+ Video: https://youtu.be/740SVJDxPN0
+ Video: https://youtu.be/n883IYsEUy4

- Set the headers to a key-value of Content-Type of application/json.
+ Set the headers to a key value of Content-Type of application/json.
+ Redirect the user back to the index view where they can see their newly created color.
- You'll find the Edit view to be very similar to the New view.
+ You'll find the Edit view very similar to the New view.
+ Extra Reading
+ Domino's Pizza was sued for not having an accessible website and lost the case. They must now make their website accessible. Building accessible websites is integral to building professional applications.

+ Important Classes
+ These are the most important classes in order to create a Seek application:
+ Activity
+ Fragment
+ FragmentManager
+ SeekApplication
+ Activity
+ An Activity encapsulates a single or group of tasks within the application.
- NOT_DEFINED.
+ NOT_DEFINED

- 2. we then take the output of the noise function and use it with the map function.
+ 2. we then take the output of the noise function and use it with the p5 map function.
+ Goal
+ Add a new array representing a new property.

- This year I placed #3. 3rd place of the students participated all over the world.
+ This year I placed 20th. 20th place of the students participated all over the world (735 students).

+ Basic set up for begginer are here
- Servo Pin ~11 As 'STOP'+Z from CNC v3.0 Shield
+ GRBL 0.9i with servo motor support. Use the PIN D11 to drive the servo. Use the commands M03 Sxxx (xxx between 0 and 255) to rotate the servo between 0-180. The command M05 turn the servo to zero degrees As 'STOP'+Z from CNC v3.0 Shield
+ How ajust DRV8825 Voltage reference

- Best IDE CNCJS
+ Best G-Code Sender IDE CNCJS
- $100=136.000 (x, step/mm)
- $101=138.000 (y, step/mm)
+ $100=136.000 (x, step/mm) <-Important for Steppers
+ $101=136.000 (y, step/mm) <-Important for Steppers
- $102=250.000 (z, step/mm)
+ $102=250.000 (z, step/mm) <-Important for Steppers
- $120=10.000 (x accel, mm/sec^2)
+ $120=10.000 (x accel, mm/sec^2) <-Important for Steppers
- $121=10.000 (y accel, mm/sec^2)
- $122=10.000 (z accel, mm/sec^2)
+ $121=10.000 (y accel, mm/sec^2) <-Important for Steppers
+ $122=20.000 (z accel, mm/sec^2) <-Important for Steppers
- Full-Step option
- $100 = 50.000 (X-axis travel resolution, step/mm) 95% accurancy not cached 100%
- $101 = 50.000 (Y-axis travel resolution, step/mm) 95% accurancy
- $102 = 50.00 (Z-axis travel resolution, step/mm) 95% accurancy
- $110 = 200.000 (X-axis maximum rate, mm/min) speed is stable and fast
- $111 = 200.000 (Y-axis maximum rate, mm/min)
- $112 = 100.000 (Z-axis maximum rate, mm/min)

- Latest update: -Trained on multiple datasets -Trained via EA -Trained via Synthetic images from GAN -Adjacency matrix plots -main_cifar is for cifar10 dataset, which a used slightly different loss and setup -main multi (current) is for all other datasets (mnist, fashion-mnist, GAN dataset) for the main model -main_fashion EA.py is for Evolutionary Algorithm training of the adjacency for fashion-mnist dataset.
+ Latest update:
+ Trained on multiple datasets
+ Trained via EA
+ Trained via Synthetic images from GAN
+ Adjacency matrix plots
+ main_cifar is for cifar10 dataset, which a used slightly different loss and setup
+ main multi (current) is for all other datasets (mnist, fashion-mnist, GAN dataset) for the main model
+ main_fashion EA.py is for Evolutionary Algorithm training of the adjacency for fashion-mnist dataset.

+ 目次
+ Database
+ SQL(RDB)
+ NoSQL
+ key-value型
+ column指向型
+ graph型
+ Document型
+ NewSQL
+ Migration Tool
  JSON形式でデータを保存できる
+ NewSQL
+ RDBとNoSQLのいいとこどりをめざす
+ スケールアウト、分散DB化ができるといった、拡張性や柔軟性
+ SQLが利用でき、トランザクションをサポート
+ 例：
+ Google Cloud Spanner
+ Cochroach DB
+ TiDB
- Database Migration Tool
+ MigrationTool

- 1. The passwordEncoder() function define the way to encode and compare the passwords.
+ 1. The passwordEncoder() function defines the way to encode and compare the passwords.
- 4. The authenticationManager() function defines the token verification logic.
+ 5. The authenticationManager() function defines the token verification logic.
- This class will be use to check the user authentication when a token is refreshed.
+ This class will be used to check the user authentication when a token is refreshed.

————————

#### What to do
The required result is an identical copy of the records above.

#### Solution for this exercise
+ Video: https://youtu.be/740SVJDxPN0
+ Video: https://youtu.be/n883IYsEUy4

- Set the headers to a key-value of Content-Type of application/json.
+ Set the headers to a key value of Content-Type of application/json.
+ Redirect the user back to the index view where they can see their newly created color.
- You'll find the Edit view to be very similar to the New view.
+ You'll find the Edit view very similar to the New view.
+ Extra Reading
+ Domino's Pizza was sued for not having an accessible website and lost the case. They must now make their website accessible. Building accessible websites is integral to building professional applications.

+ Important Classes
+ These are the most important classes in order to create a Seek application:
+ Activity
+ Fragment
+ FragmentManager
+ SeekApplication
+ Activity
+ An Activity encapsulates a single or group of tasks within the application.
- NOT_DEFINED.
+ NOT_DEFINED

- 2. we then take the output of the noise function and use it with the map function.
+ 2. we then take the output of the noise function and use it with the p5 map function.
+ Goal
+ Add a new array representing a new property.

- This year I placed #3. 3rd place of the students participated all over the world.
+ This year I placed 20th. 20th place of the students participated all over the world (735 students).

+ Basic set up for begginer are here
- Servo Pin ~11 As 'STOP'+Z from CNC v3.0 Shield
+ GRBL 0.9i with servo motor support. Use the PIN D11 to drive the servo. Use the commands M03 Sxxx (xxx between 0 and 255) to rotate the servo between 0-180. The command M05 turn the servo to zero degrees As 'STOP'+Z from CNC v3.0 Shield
+ How ajust DRV8825 Voltage reference

- Best IDE CNCJS
+ Best G-Code Sender IDE CNCJS
- $100=136.000 (x, step/mm)
- $101=138.000 (y, step/mm)
+ $100=136.000 (x, step/mm) <-Important for Steppers
+ $101=136.000 (y, step/mm) <-Important for Steppers
- $102=250.000 (z, step/mm)
+ $102=250.000 (z, step/mm) <-Important for Steppers
- $120=10.000 (x accel, mm/sec^2)
+ $120=10.000 (x accel, mm/sec^2) <-Important for Steppers
- $121=10.000 (y accel, mm/sec^2)
- $122=10.000 (z accel, mm/sec^2)
+ $121=10.000 (y accel, mm/sec^2) <-Important for Steppers
+ $122=20.000 (z accel, mm/sec^2) <-Important for Steppers
- Full-Step option
- $100 = 50.000 (X-axis travel resolution, step/mm) 95% accurancy not cached 100%
- $101 = 50.000 (Y-axis travel resolution, step/mm) 95% accurancy
- $102 = 50.00 (Z-axis travel resolution, step/mm) 95% accurancy
- $110 = 200.000 (X-axis maximum rate, mm/min) speed is stable and fast
- $111 = 200.000 (Y-axis maximum rate, mm/min)
- $112 = 100.000 (Z-axis maximum rate, mm/min)

- Latest update: -Trained on multiple datasets -Trained via EA -Trained via Synthetic images from GAN -Adjacency matrix plots -main_cifar is for cifar10 dataset, which a used slightly different loss and setup -main multi (current) is for all other datasets (mnist, fashion-mnist, GAN dataset) for the main model -main_fashion EA.py is for Evolutionary Algorithm training of the adjacency for fashion-mnist dataset.
+ Latest update:
+ Trained on multiple datasets
+ Trained via EA
+ Trained via Synthetic images from GAN
+ Adjacency matrix plots
+ main_cifar is for cifar10 dataset, which a used slightly different loss and setup
+ main multi (current) is for all other datasets (mnist, fashion-mnist, GAN dataset) for the main model
+ main_fashion EA.py is for Evolutionary Algorithm training of the adjacency for fashion-mnist dataset.

+ 目次
+ Database
+ SQL(RDB)
+ NoSQL
+ key-value型
+ column指向型
+ graph型
+ Document型
+ NewSQL
+ Migration Tool
  JSON形式でデータを保存できる
+ NewSQL
+ RDBとNoSQLのいいとこどりをめざす
+ スケールアウト、分散DB化ができるといった、拡張性や柔軟性
+ SQLが利用でき、トランザクションをサポート
+ 例：
+ Google Cloud Spanner
+ Cochroach DB
+ TiDB
- Database Migration Tool
+ MigrationTool

- 1. The passwordEncoder() function define the way to encode and compare the passwords.
+ 1. The passwordEncoder() function defines the way to encode and compare the passwords.
- 4. The authenticationManager() function defines the token verification logic.
+ 5. The authenticationManager() function defines the token verification logic.
- This class will be use to check the user authentication when a token is refreshed.
+ This class will be used to check the user authentication when a token is refreshed.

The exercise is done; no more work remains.